The riff to the second song is equal parts angular and melodic. The vocal tradeoff between the more lethargic ghost of singing and the more agonized howl is split though leans more towards the reverb drenched sung vocal. It's as heavy as Nothing's more beefier moments with the roars the only thing anchoring it toward the side of heavy. The bass line gets beefier for the title track which cuts through the lingering indie rock gloom. The guitar creates a shimmer of taunt tension, placing this on the post- rock side of shoe gaze. He lets the thump of bass set the groove again on "Whirlpool" , as sparkles of guitar colors the edges. The pace picks up and the moans of vocals are broke up with a pained outcry. Thing get more intense in modest increments.

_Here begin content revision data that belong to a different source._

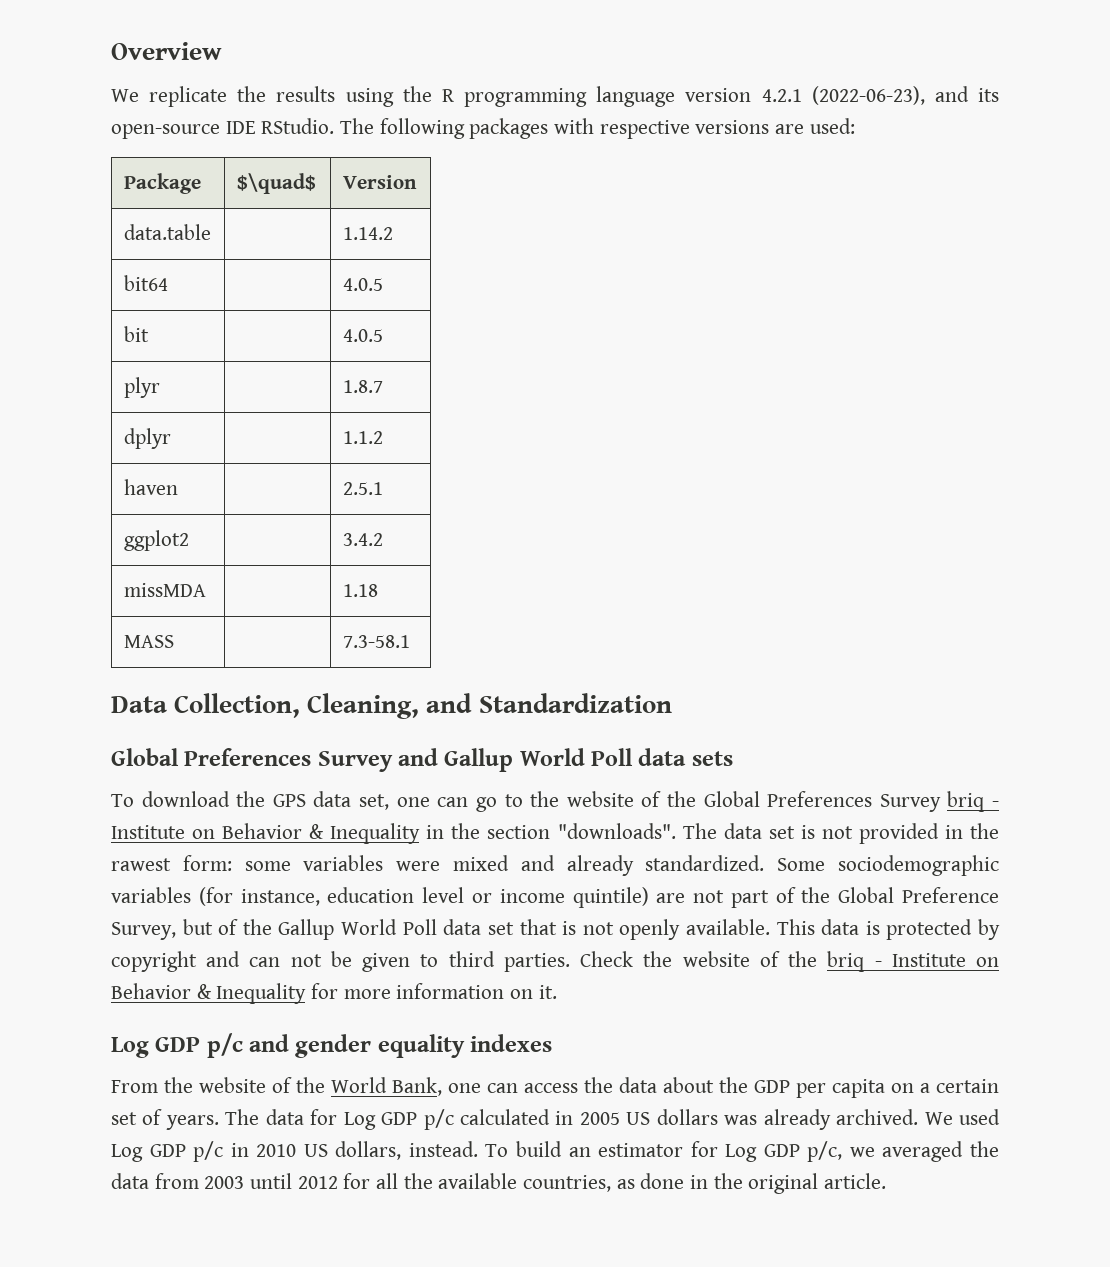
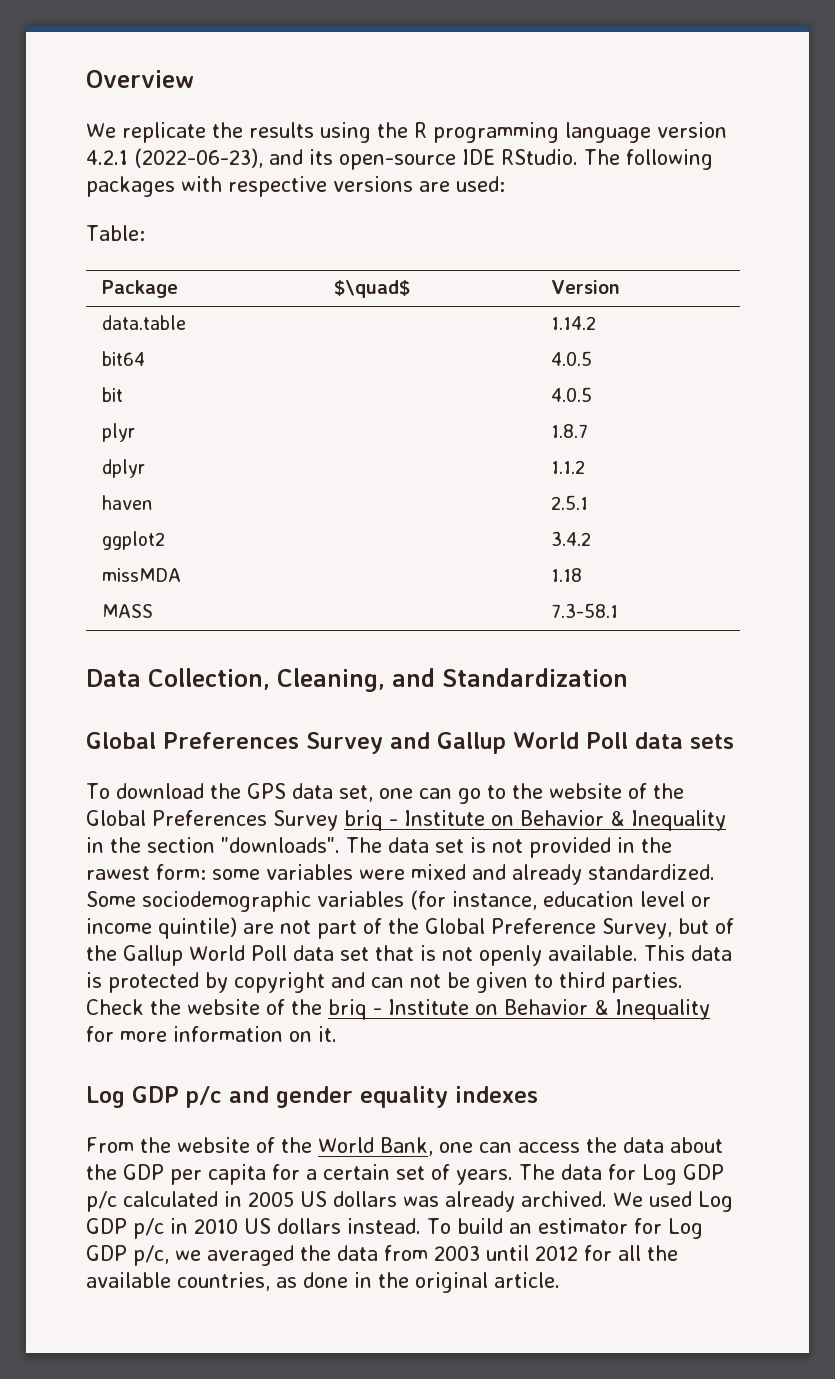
+ Table:
- From the website of the World Bank, one can access the data about the GDP per capita on a certain set of years.
+ From the website of the World Bank, one can access the data about the GDP per capita for a certain set of years.
- We used Log GDP p/c in 2010 US dollars, instead.
+ We used Log GDP p/c in 2010 US dollars instead.

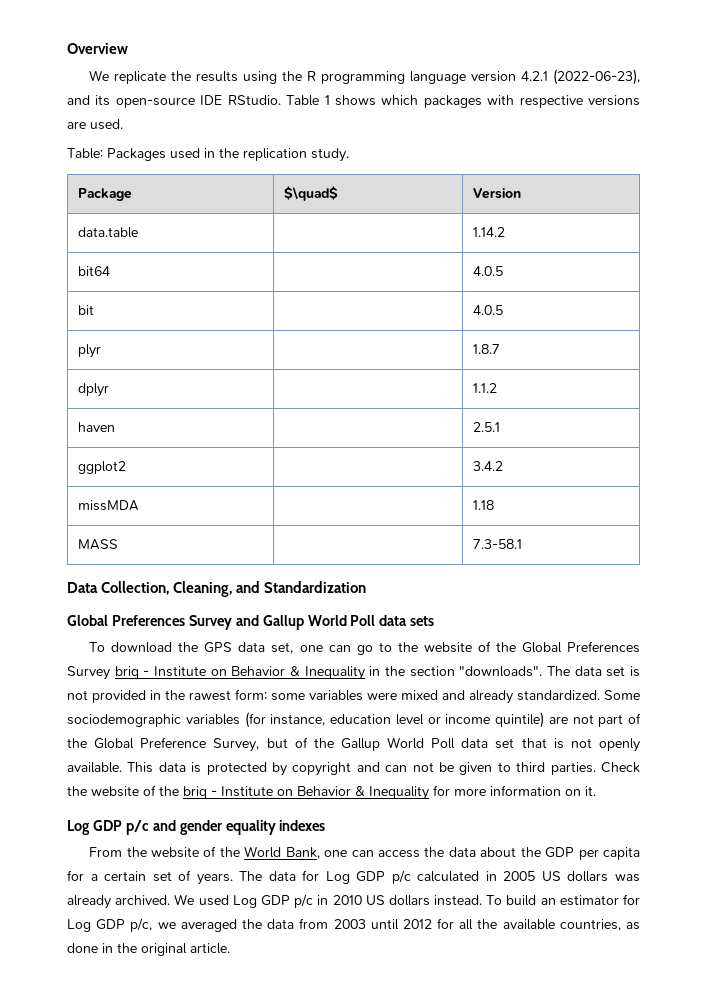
- The following packages with respective versions are used:
+ Table 1 shows which packages with respective versions are used.
- Table:
+ Table: Packages used in the replication study.

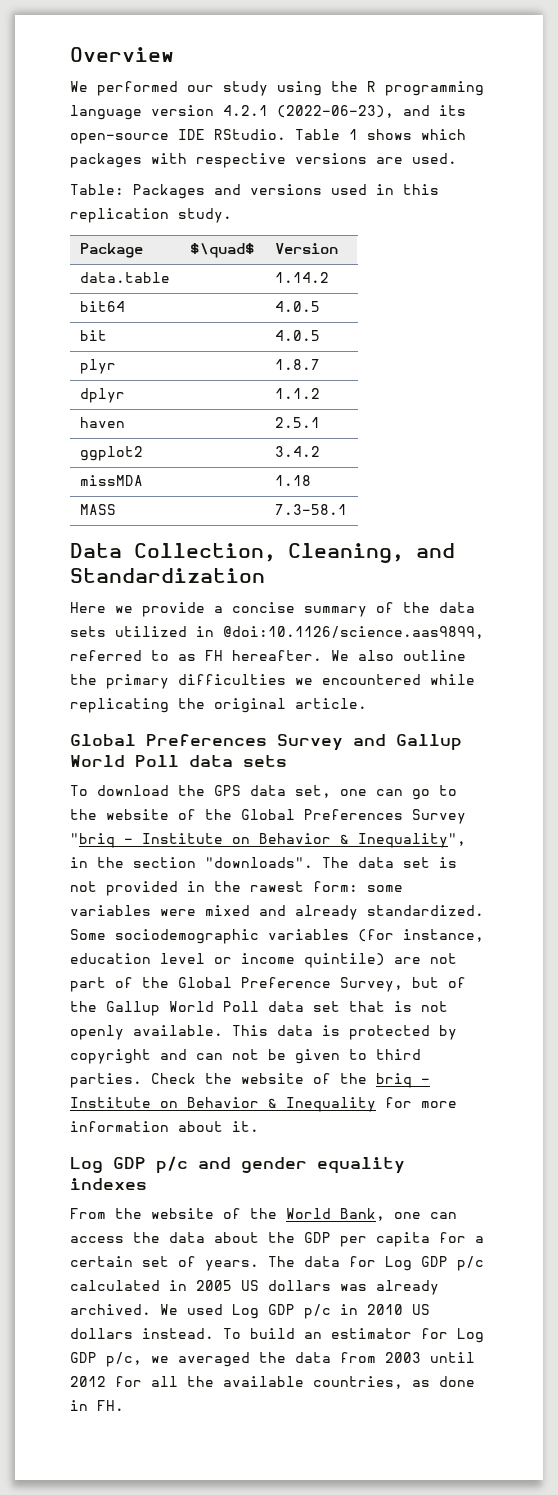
- We replicate the results using the R programming language version 4.2.1 (2022-06-23), and its open-source IDE RStudio.
+ We performed our study using the R programming language version 4.2.1 (2022-06-23), and its open-source IDE RStudio.
- Table: Packages used in the replication study.
+ Table: Packages and versions used in this replication study.
+ Here we provide a concise summary of the data sets utilized in @doi:10.1126/science.aas9899, referred to as FH hereafter. We also outline the primary difficulties we encountered while replicating the original article.
- To download the GPS data set, one can go to the website of the Global Preferences Survey briq - Institute on Behavior & Inequality in the section "downloads".
+ To download the GPS data set, one can go to the website of the Global Preferences Survey "briq - Institute on Behavior & Inequality", in the section "downloads".
- Check the website of the briq - Institute on Behavior & Inequality for more information on it.
+ Check the website of the briq - Institute on Behavior & Inequality for more information about it.
- To build an estimator for Log GDP p/c, we averaged the data from 2003 until 2012 for all the available countries, as done in the original article.
+ To build an estimator for Log GDP p/c, we averaged the data from 2003 until 2012 for all the available countries, as done in FH.

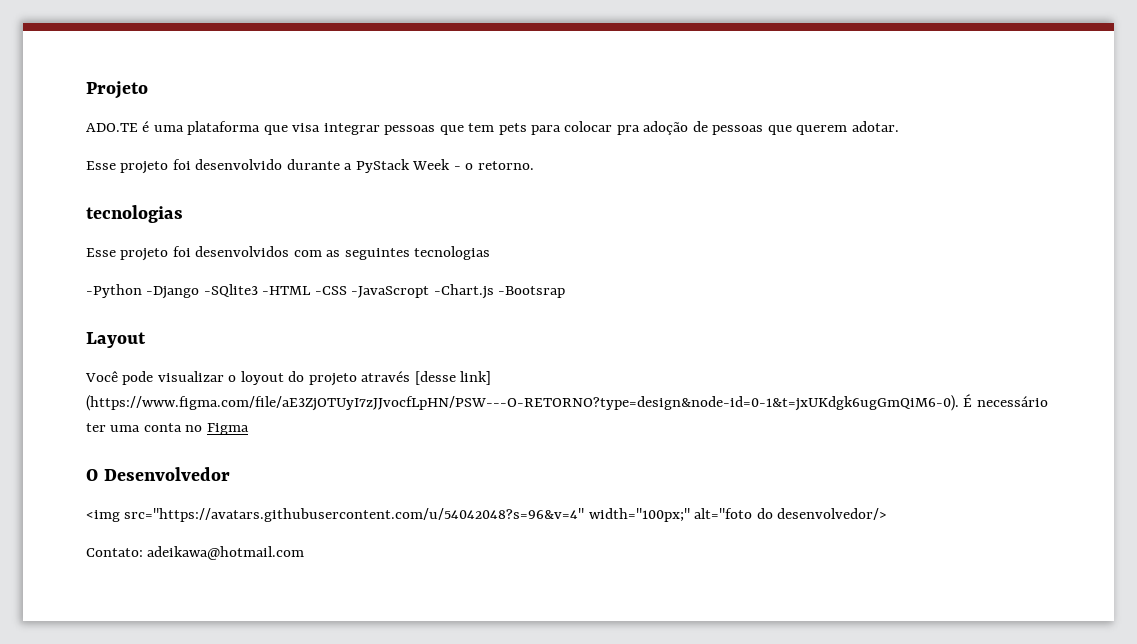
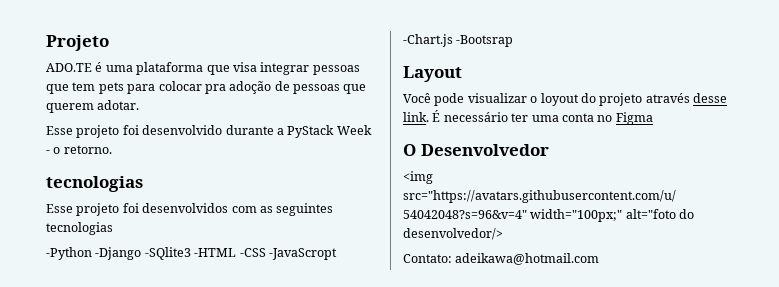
- Você pode visualizar o loyout do projeto através [desse link] (https://www.figma.com/file/aE3ZjOTUyI7zJJvocfLpHN/PSW---O-RETORNO?type=design&node-id=0-1&t=jxUKdgk6ugGmQiM6-0). É necessário ter uma conta no Figma
+ Você pode visualizar o loyout do projeto através desse link. É necessário ter uma conta no Figma

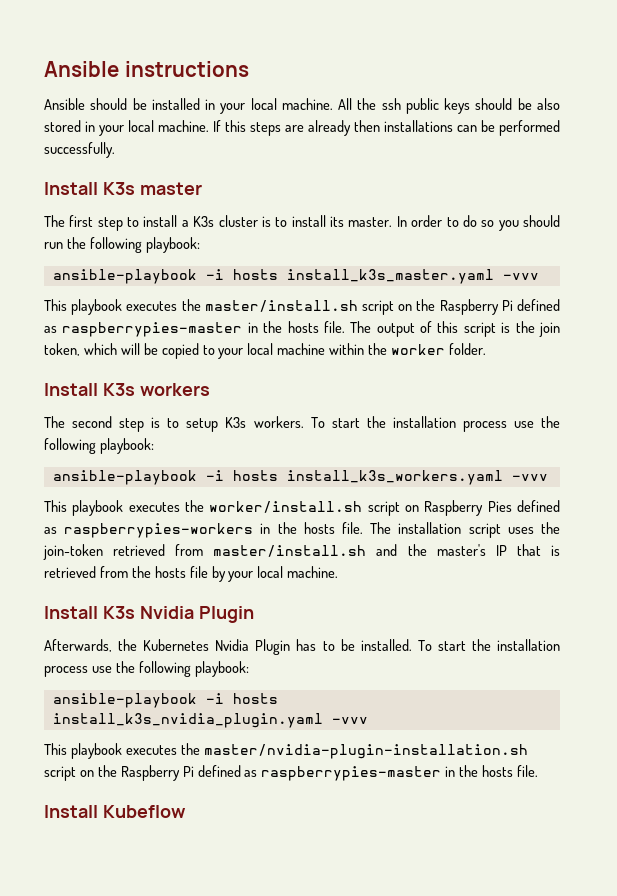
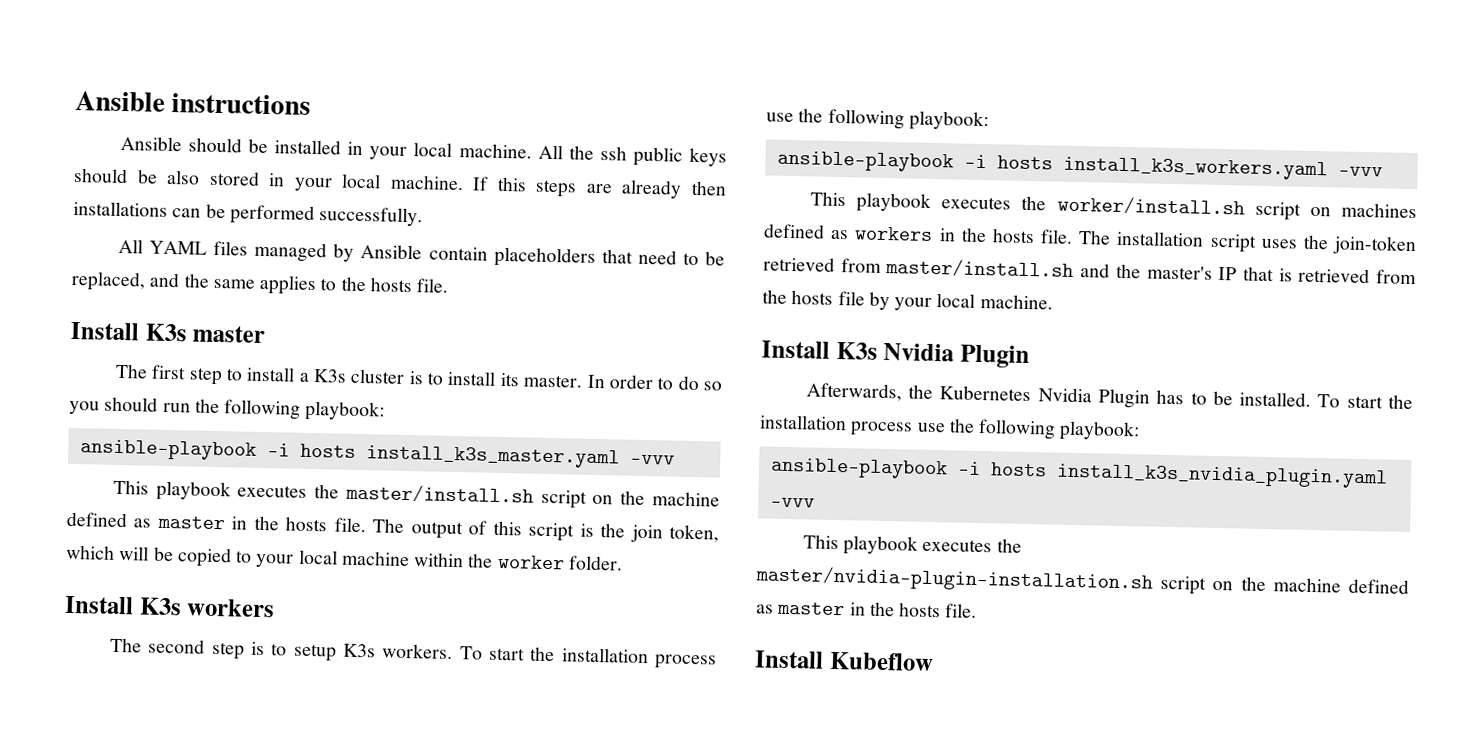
+ All YAML files managed by Ansible contain placeholders that need to be replaced, and the same applies to the hosts file.
- This playbook executes the master/install.sh script on the Raspberry Pi defined as raspberrypies-master in the hosts file.
+ This playbook executes the master/install.sh script on the machine defined as master in the hosts file.
- This playbook executes the worker/install.sh script on Raspberry Pies defined as raspberrypies-workers in the hosts file.
+ This playbook executes the worker/install.sh script on machines defined as workers in the hosts file.
- This playbook executes the master/nvidia-plugin-installation.sh script on the Raspberry Pi defined as raspberrypies-master in the hosts file.
+ This playbook executes the master/nvidia-plugin-installation.sh script on the machine defined as master in the hosts file.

The trudge down a haunted sludge road on "Grief scattered". The guitars are pretty dissonant at times. When the guitar joins the floating groove laid down by the drums, things get a sheen of creepy. They use the two dominant vocal styling to provide an effective sonic contrast. A more dismal howl erupts going into :Coward" but the cloud of ambiance overtakes it. More abstract in it's arrangement it works off more of a primal drone. Several ambient intro pieces break up the album, though might be better served if cut down to something that might color the song for a few seconds. The slow dreamy pulse that captures the bleak moodiness of doom with none of the metallic over bearing once again rules the day on "Missing" that lingers as it haunts you. There are distant screams , but the slow pace drones more than enthralls, if we are talking about traditional songwriting , but her it seems to be a soundtrack to dark places of the soul which I am in favor of. I will give this album a 9.5, it is one of the stronger offering from the kind of sludged out shoe gaze that is not too common. More doom adjacent than doom.